Evaluation par le Machine Learning

Des algorithmes informatiques sont appliqués aux données des transactions, contenant des informations détaillées sur le prix, les caractéristiques et les attributs géographiques des actifs. 

Il s’agit de trouver les facteurs déterminant la différence de prix entre deux actifs. En théorie, ils pourraient être des milliers, en pratique les facteurs considérés sont moins nombreux. Les ordinateurs, s’ils disposent d’un nombre suffisant de données, permettent d’effectuer des analyses qui sont difficiles pour l’homme. 

En partant du principe que les machines apprennent à partir des données, l’idée centrale est donc d’identifier des modèles significatifs de tarification: comment des facteurs spécifiques ajoutent-ils (ou diminuent-ils) de la valeur? Les machines identifient les facteurs importants dans la fixation des prix et attribuent quantitativement les écarts de prix à des facteurs individuels. En bref, avec une rapidité et une précision incroyables, les machines apprennent et démêlent les données en une combinaison reproductible de facteurs de prix. Ensuite, les combinaisons sont testées et celle présentant la plus petite erreur de prix devient la formule de référence dans l’estimation du prix d’un actif.

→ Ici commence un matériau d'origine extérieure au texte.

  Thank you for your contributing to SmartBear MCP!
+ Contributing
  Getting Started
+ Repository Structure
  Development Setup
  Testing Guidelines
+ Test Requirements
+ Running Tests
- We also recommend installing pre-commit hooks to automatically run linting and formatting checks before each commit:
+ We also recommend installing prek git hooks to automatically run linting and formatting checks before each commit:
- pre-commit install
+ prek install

Les machines peuvent-elles nous aider en pleine crise sanitaire?

Supposons que la machine détecte une majoration de prix de 20% attribuée par le marché pour les hôtels disposant un spa.  Dans des scénarios économiques stables, il peut être juste d’attribuer une majoration de prix similaire pour évaluer un prochain hôtel-spa. Mais dans la situation actuelle, qui implique de nombreuses restrictions sanitaires, valoriser un spa pourrait être un leurre et la majoration de 20% ne plus être valable. Pour estimer correctement cette nouvelle donne, la machine doit être réadaptée et le nouveau consensus documenté à nouveau.

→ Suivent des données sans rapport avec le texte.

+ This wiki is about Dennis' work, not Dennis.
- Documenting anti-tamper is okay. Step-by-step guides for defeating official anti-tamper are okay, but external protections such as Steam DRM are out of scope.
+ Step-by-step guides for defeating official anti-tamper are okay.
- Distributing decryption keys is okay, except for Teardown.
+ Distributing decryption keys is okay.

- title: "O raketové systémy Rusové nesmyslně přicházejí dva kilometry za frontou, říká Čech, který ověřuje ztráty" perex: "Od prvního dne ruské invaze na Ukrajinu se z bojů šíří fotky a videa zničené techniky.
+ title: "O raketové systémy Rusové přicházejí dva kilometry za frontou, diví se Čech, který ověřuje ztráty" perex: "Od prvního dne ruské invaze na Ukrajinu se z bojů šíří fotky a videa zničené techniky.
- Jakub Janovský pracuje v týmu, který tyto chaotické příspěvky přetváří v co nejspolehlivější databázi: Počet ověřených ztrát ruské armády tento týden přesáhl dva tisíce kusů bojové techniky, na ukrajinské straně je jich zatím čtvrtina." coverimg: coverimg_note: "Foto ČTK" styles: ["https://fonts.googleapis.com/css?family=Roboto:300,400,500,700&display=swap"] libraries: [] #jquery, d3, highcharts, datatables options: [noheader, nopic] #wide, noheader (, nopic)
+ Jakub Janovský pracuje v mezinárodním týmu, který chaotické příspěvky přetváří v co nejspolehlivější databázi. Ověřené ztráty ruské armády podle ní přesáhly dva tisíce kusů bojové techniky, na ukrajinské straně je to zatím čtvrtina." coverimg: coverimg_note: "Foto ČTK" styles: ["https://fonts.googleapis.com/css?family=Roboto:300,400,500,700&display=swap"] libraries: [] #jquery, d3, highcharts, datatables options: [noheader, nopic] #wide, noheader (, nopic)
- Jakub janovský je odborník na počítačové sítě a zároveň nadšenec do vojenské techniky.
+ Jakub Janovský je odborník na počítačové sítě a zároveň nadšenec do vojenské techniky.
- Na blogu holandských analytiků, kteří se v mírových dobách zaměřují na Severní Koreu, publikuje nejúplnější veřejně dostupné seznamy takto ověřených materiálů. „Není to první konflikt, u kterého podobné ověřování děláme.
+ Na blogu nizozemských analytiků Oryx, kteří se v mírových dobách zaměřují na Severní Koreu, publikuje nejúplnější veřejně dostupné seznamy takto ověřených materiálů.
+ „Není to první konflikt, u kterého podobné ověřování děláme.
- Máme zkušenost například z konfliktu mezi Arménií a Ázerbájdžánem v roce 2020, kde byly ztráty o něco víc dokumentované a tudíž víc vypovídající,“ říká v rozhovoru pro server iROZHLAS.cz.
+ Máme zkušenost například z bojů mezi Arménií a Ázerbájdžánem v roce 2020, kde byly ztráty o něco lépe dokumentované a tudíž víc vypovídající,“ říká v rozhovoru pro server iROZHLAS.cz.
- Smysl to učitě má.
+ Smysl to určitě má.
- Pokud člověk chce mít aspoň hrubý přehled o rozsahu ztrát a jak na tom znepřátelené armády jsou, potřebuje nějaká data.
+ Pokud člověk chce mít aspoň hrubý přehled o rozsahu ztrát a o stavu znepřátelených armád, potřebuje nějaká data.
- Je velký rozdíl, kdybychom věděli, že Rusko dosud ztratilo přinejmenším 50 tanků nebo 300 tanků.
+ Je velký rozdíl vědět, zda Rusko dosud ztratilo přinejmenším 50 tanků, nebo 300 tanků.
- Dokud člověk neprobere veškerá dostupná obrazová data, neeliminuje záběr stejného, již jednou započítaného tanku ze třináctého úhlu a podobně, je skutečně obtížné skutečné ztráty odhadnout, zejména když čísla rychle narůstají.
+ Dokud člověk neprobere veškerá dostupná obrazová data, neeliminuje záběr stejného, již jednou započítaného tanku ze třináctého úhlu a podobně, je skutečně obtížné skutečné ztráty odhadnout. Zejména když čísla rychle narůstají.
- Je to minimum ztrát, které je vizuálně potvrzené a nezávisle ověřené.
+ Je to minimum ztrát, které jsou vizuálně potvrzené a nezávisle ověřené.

Nous avons besoin d’une méthode d’évaluation prospective,
soit d’une approche par les revenus basée sur nos observations du passé. 

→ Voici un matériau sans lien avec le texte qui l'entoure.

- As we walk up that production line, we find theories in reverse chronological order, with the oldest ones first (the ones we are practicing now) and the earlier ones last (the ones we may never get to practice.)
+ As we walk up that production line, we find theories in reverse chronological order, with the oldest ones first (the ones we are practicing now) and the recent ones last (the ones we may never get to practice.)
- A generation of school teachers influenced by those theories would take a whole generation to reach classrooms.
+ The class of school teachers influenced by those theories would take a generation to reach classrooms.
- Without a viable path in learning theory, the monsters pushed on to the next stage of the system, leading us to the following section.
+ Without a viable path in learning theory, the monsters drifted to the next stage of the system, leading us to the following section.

Par conséquent, le nouveau réglage des machines nécessitera de nouvelles données sur les dernières transactions qui seront rares avec des modèles de tarification peu informés. Les modèles actuels deviennent ainsi discutables car basés sur de nombreux prix «aberrants». Ces évaluations basées sur le machine learning ne parviennent pas à nous aiguiller avec précisions dans des situations difficiles et imprévues.

Human vs Machines

Ce dont nous avons besoin actuellement, c’est d’une méthode d’évaluation prospective, soit d’une approche par les revenus basée sur nos observations du passé. 

Nous ne pouvons pas encore savoir avec certitude si l’impact de la COVID-19 sur l’immobilier sera durable. S’il s’agit d’une situation de courte durée, les machines peuvent exclure les transactions actuelles de leurs données d’apprentissage, comme lors de la dernière crise financière mondiale résultant des subprimes (2007-2009). Comme il a été généralement spéculé que la crise du COVID-19 pourrait fondamentalement changer notre vision du monde, les machines devront attendre plus longtemps que les agents humains génèrent de nouvelles données et établissent de nouveaux modèles de tarification.

Quoi qu'il en soit, les évaluateurs humains viendront à la rescousse de la machine. Pour l'instant, nous sommes toujours aux commandes.